Records drawn from a dataset
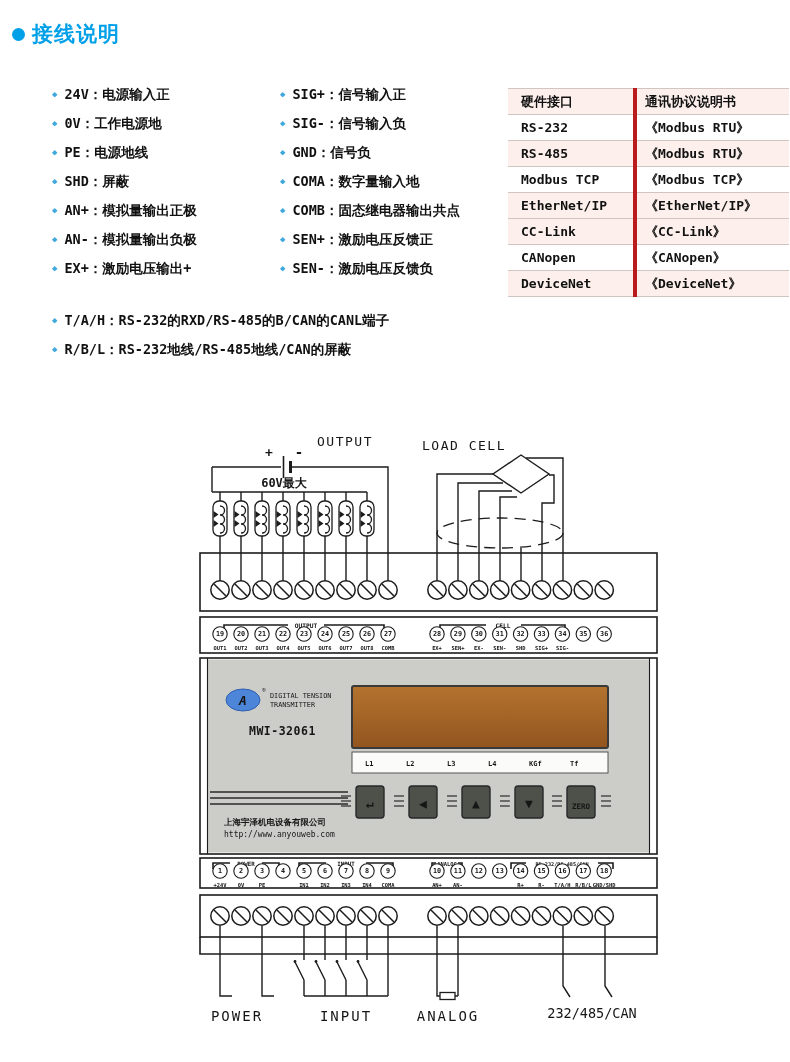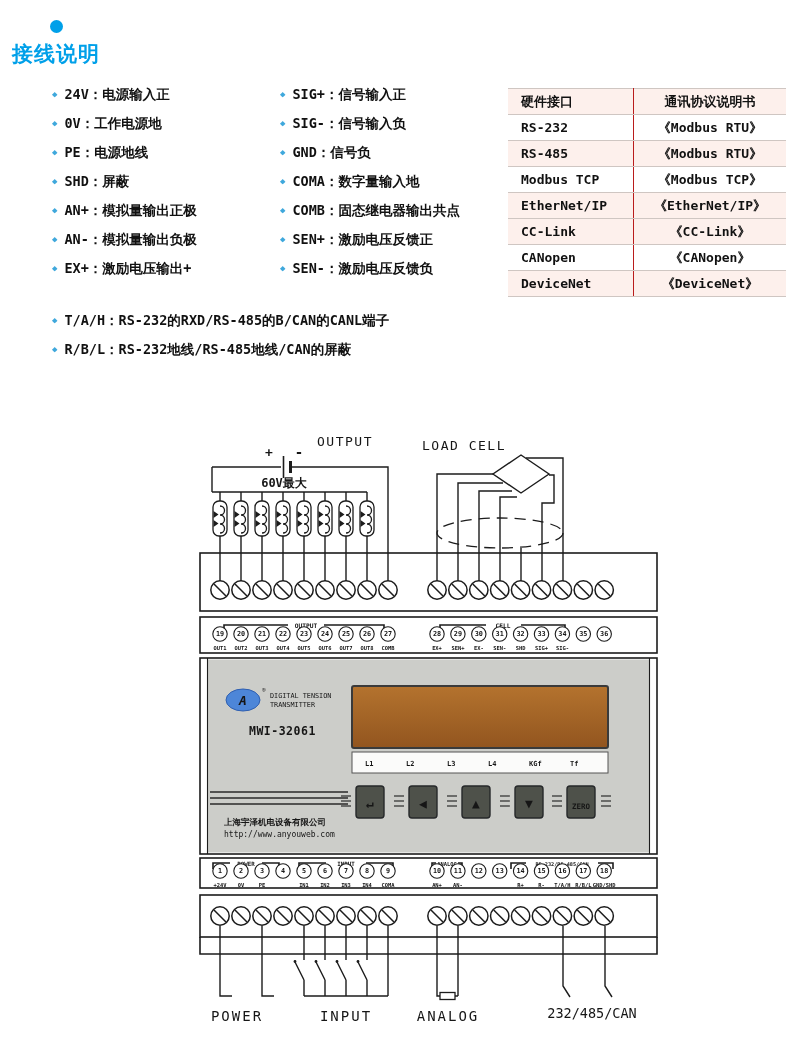--- a/index.html
+++ b/index.html
@@ -1,37 +1,37 @@
 <!DOCTYPE html>
 <html><head>
 <meta charset="utf-8">
 <style>
   html,body{margin:0;padding:0;}
   body{width:790px;height:1062px;background:#ffffff;position:relative;overflow:hidden;
        font-family:"DejaVu Sans Mono","DejaVu Sans",sans-serif;color:#111;}
   #page{position:absolute;left:0;top:0;width:790px;height:1062px;}
 
   
-  .page-header{position:absolute;left:12px;top:20px;display:flex;align-items:center;gap:7px;flex-direction:column;}
+  .page-header{position:absolute;left:12px;top:20px;display:flex;align-items:center;gap:7px;}
   .hdr-dot{width:13px;height:13px;border-radius:50%;background:#00a0e9;}
   .hdr-title{font-size:21px;font-weight:bold;color:#00a0e9;font-family:"DejaVu Sans",sans-serif;letter-spacing:1px;}
 
   
   .def-col{position:absolute;white-space:nowrap;font-size:13.5px;font-weight:600;line-height:29px;margin-left:28px;}
   #def-col-left{left:24px;top:80px;}
   #def-col-right{left:252px;top:80px;}
   #def-wide{left:24px;top:306px;}
   .def-item .bullet{color:#3fa8dc;font-size:9px;margin-right:7px;vertical-align:2px;}
 
   
   #proto-table{position:absolute;left:508px;top:88px;border-collapse:collapse;
                font-size:13px;border-top:1px solid #cfc6c2;}
   #proto-table th,#proto-table td{height:25px;padding:0 8px;border-bottom:1px solid #cfc6c2;font-weight:600;}
-  #proto-table th:first-child,#proto-table td:first-child{border-right:1px solid #b91c1c;width:104px;text-align:left;padding-left:13px;}
-  #proto-table th:last-child,#proto-table td:last-child{width:136px;text-align:center;}
+  #proto-table th:first-child,#proto-table td:first-child{border-right:4px solid #b91c1c;width:104px;text-align:left;padding-left:13px;}
+  #proto-table th:last-child,#proto-table td:last-child{width:136px;text-align:left;}
   #proto-table th{text-align:center;}
   #proto-table thead tr{background:#fdf0ec;}
   #proto-table tr.stripe{background:#fdf0ec;}
 
   
   #wiring-svg{position:absolute;left:0;top:0;}
   #wiring-svg text{fill:#161616;font-family:"DejaVu Sans Mono","DejaVu Sans",sans-serif;}
   .wire{fill:none;stroke:#1c1c1c;stroke-width:1.4;}
   .wire2{fill:none;stroke:#1c1c1c;stroke-width:1.6;}
   .frame{fill:#ffffff;stroke:#1c1c1c;stroke-width:1.6;}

Exercise aim>
Go through the lines above and copy any that contain "family".

Answer space>
        font-family:"DejaVu Sans Mono","DejaVu Sans",sans-serif;color:#111;}
   .hdr-title{font-size:21px;font-weight:bold;color:#00a0e9;font-family:"DejaVu Sans",sans-serif;letter-spacing:1px;}
   #wiring-svg text{fill:#161616;font-family:"DejaVu Sans Mono","DejaVu Sans",sans-serif;}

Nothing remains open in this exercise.